Would you transcribe word for word every line from the one containing "filter: none -> Measure <= 1703.52" to the end of the data, both ends included, and leave out the rest?
Segment Start: Records shown
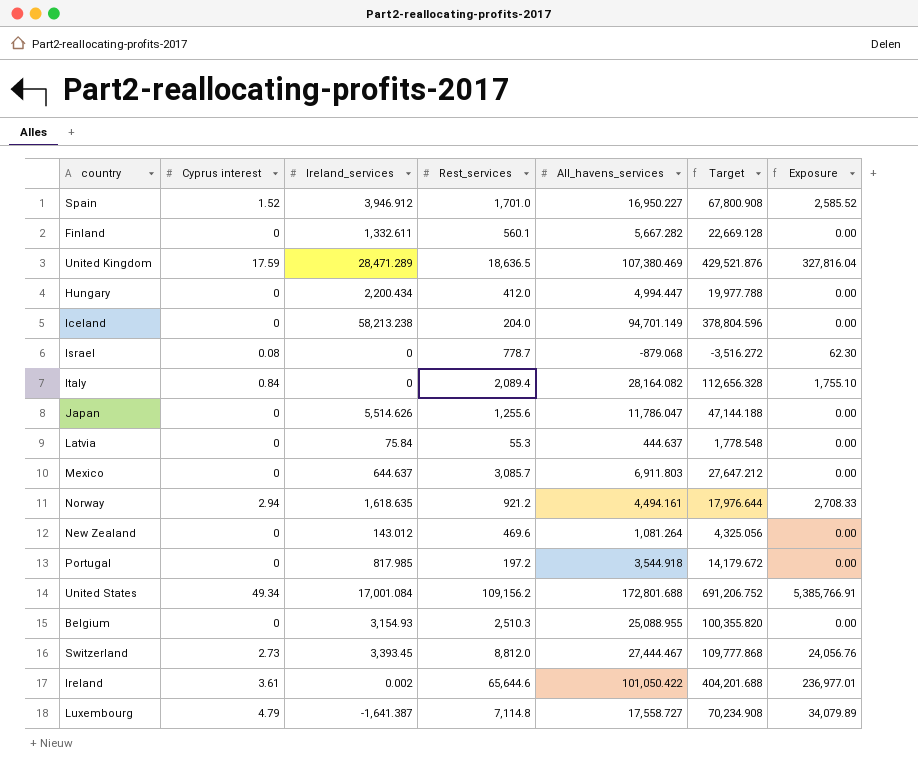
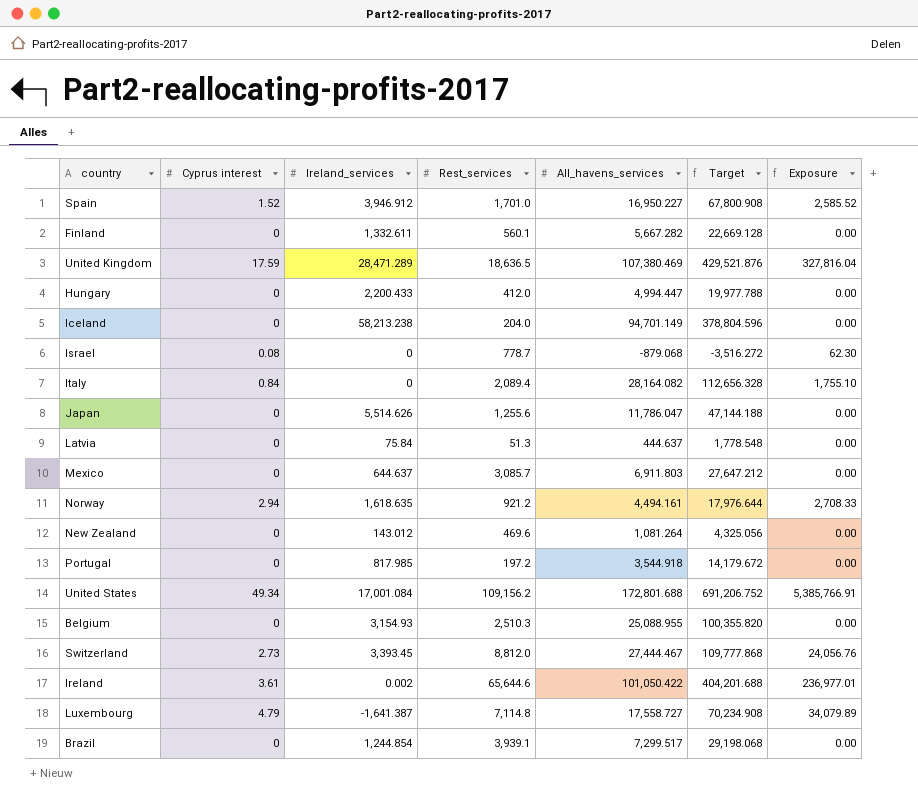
Hungary | Ireland_services: 2,200.434 -> 2,200.433
Latvia | Rest_services: 55.3 -> 51.3
row Brazil: none -> 0 | 1,244.854 | 3,939.1 | 7,299.517 | 29,198.068 | 0.00

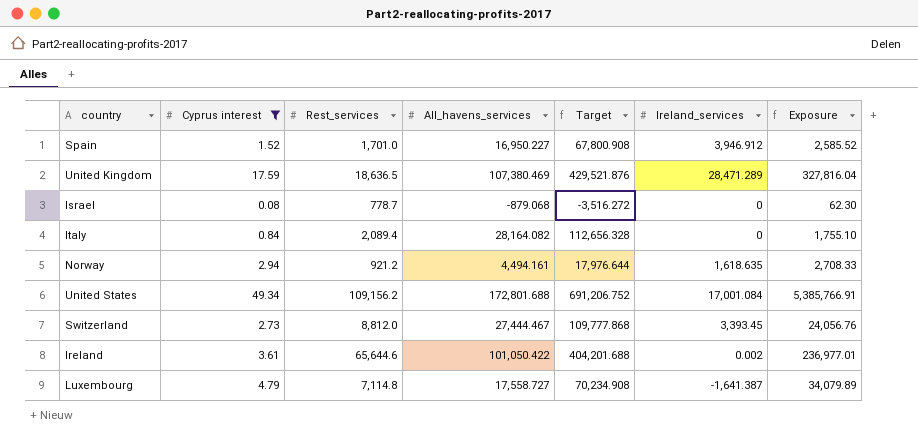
filter: none -> Cyprus interest != 0
column Ireland_services | position: 3 -> 6

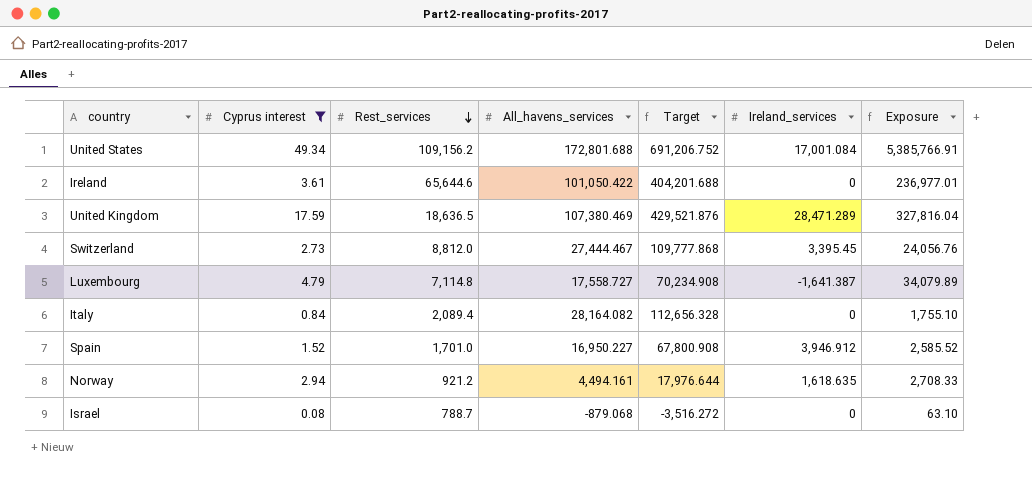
row order: none -> Rest_services descending
Ireland | Ireland_services: 0.002 -> 0
Switzerland | Ireland_services: 3,393.45 -> 3,395.45
Israel | Rest_services: 778.7 -> 788.7
Israel | Exposure: 62.30 -> 63.10

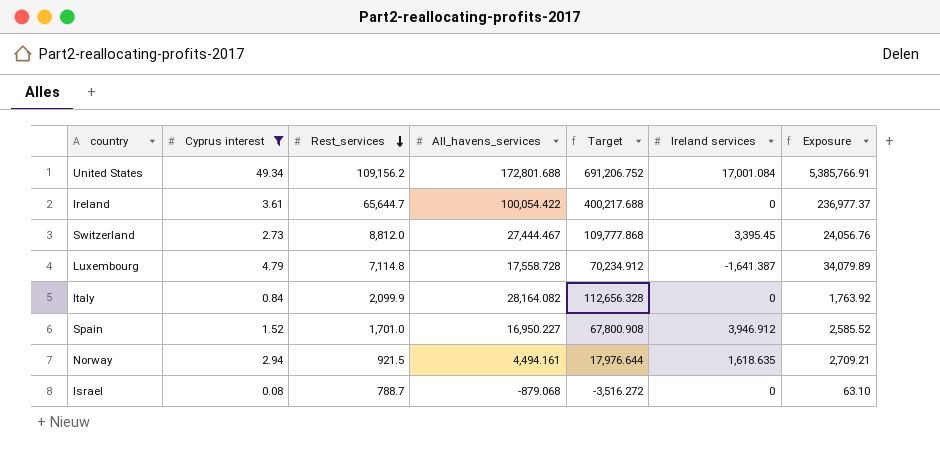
column name: Ireland_services -> Ireland services
row United Kingdom: 17.59 | 18,636.5 | 107,380.469 | 429,521.876 | 28,471.289 | 327,816.04 -> none
Ireland | Rest_services: 65,644.6 -> 65,644.7
Ireland | All_havens_services: 101,050.422 -> 100,054.422
Ireland | Target: 404,201.688 -> 400,217.688
Ireland | Exposure: 236,977.01 -> 236,977.37
Luxembourg | All_havens_services: 17,558.727 -> 17,558.728
Luxembourg | Target: 70,234.908 -> 70,234.912
Italy | Rest_services: 2,089.4 -> 2,099.9
Italy | Exposure: 1,755.10 -> 1,763.92
Norway | Rest_services: 921.2 -> 921.5
Norway | Exposure: 2,708.33 -> 2,709.21

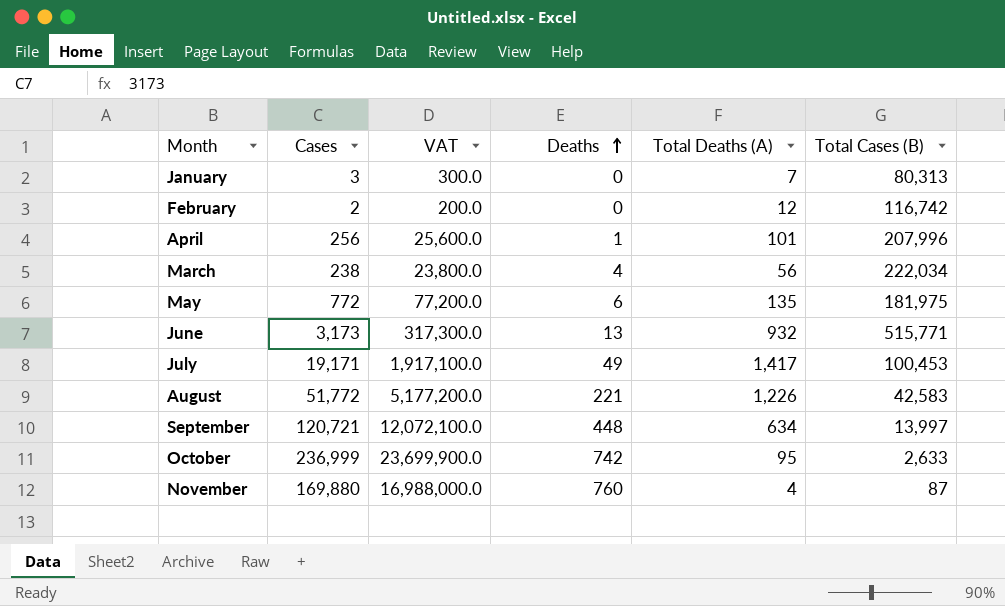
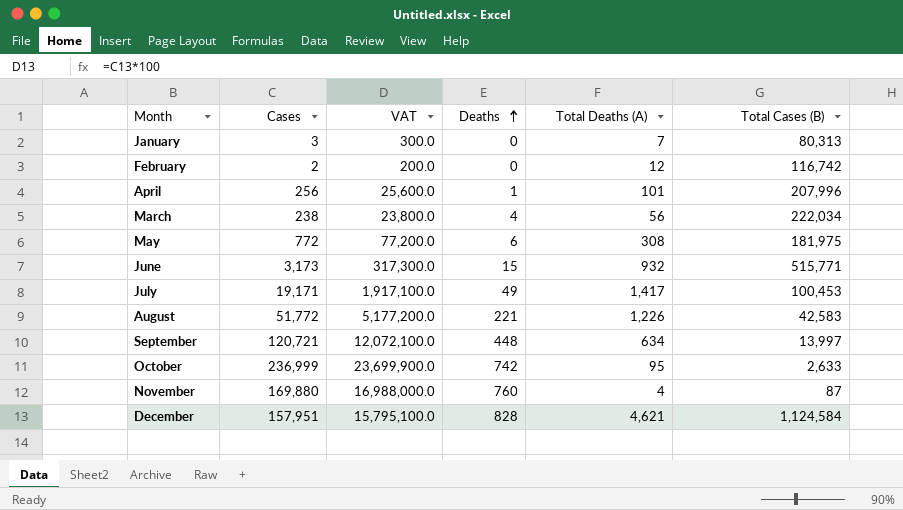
May | Total Deaths (A): 135 -> 308
June | Deaths: 13 -> 15
row December: none -> 157,951 | 15,795,100.0 | 828 | 4,621 | 1,124,584

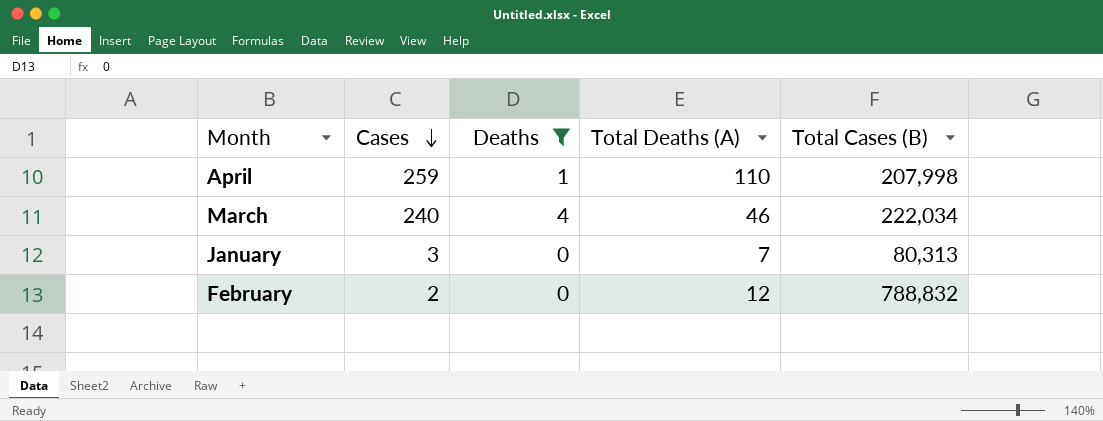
filter: none -> Deaths <= 4
row order: Deaths ascending -> Cases descending
column VAT | formula: [Cases] * 100 -> none
April | Cases: 256 -> 259
April | Total Deaths (A): 101 -> 110
April | Total Cases (B): 207,996 -> 207,998
March | Cases: 238 -> 240
March | Total Deaths (A): 56 -> 46
February | Total Cases (B): 116,742 -> 788,832

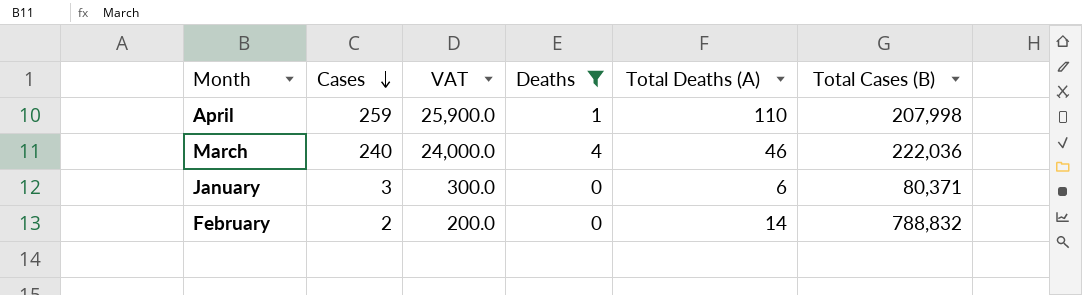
column VAT | formula: none -> [Cases] * 100
March | Total Cases (B): 222,034 -> 222,036
January | Total Deaths (A): 7 -> 6
January | Total Cases (B): 80,313 -> 80,371
February | Total Deaths (A): 12 -> 14

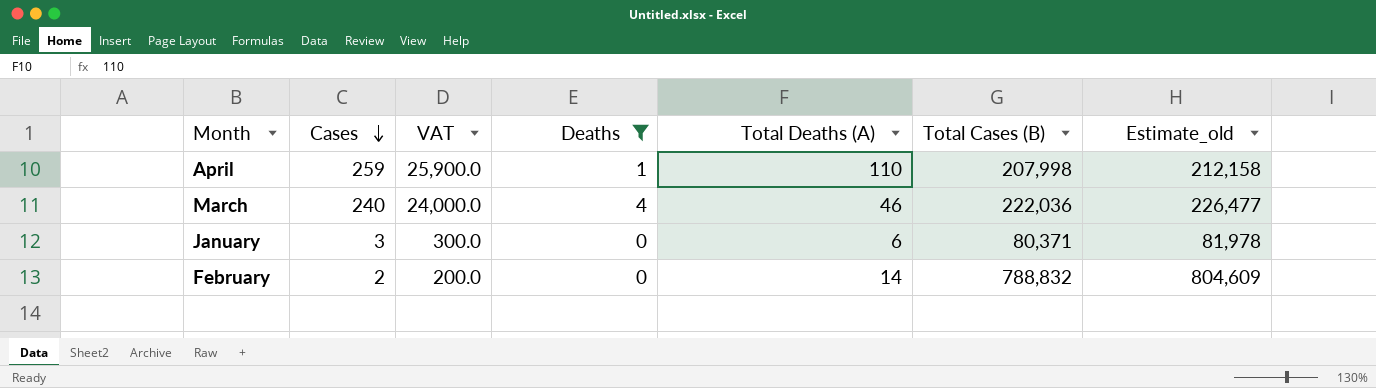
column Estimate_old | formula: none -> [Total Cases (B)] * 1.02

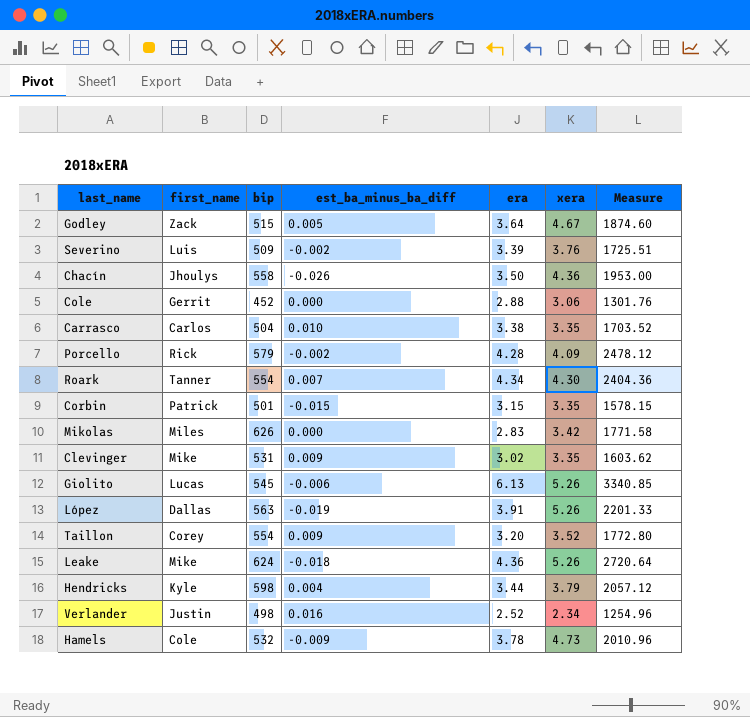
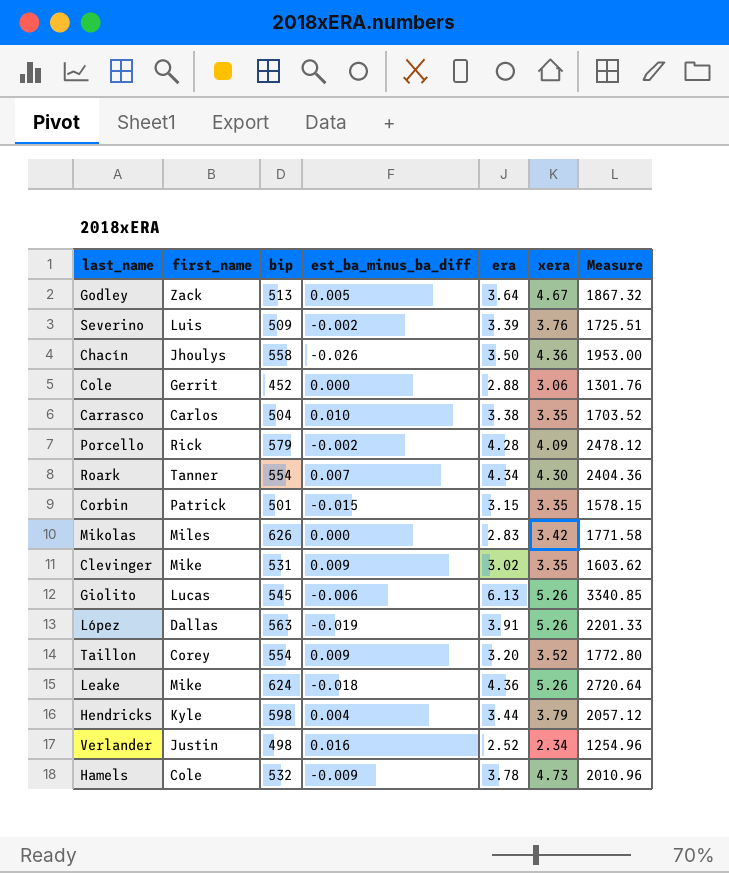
Godley | bip: 515 -> 513
Godley | Measure: 1874.60 -> 1867.32

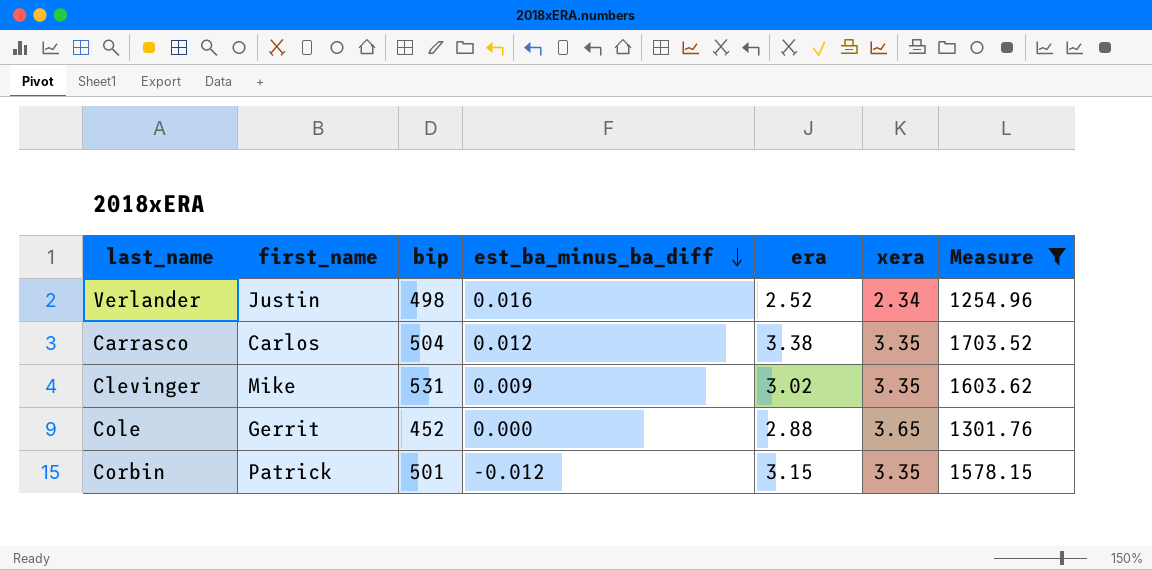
filter: none -> Measure <= 1703.52
row order: none -> est_ba_minus_ba_diff descending
Carrasco | est_ba_minus_ba_diff: 0.010 -> 0.012
Cole | xera: 3.06 -> 3.65
Corbin | est_ba_minus_ba_diff: -0.015 -> -0.012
Segment End: Records shown
Solved problem:
filter: none -> Measure <= 1703.52
row order: none -> est_ba_minus_ba_diff descending
Carrasco | est_ba_minus_ba_diff: 0.010 -> 0.012
Cole | xera: 3.06 -> 3.65
Corbin | est_ba_minus_ba_diff: -0.015 -> -0.012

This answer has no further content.